▸ Your goal
The answer should contain only the lines running from the line with "Adjoints, Conseiller Municipal.</div>" to the end of the material, reproduced verbatim.

▸ Records supplied
▶
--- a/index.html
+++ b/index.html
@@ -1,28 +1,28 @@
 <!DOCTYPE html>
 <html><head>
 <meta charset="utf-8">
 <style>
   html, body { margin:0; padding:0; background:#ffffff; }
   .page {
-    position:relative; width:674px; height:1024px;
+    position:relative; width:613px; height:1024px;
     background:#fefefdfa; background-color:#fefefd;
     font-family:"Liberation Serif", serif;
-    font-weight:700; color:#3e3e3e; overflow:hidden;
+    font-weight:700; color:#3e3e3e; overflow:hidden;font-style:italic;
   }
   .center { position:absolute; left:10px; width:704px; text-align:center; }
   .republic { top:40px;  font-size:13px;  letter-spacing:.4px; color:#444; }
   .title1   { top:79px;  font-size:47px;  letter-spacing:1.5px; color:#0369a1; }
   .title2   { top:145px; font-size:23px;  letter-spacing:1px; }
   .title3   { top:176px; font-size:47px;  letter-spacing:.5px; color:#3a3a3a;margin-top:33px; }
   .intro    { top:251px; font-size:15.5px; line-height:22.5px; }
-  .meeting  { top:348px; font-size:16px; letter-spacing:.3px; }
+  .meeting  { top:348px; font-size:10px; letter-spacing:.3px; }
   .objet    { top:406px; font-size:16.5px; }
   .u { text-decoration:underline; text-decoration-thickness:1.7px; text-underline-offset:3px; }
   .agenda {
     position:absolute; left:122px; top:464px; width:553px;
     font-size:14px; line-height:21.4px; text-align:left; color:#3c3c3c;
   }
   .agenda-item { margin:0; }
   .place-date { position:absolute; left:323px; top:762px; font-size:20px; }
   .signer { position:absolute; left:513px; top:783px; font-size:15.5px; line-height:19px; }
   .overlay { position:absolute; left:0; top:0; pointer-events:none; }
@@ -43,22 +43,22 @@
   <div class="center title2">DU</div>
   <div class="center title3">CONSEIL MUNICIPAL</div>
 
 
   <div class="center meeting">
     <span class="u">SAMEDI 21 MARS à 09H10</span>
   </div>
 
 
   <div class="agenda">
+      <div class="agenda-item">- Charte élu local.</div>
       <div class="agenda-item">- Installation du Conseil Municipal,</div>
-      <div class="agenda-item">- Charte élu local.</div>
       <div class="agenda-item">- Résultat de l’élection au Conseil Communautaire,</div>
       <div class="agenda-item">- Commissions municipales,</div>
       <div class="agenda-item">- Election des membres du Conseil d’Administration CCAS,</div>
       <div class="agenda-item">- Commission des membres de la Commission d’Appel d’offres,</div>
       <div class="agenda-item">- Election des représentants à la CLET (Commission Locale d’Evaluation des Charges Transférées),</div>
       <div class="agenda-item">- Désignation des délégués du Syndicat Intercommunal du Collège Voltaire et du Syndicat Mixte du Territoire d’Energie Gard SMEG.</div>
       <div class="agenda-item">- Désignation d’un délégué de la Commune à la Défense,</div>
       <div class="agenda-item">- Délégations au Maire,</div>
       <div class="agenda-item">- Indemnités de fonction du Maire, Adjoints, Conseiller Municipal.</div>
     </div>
◀
▸ Answer to the exercise
       <div class="agenda-item">- Indemnités de fonction du Maire, Adjoints, Conseiller Municipal.</div>
     </div>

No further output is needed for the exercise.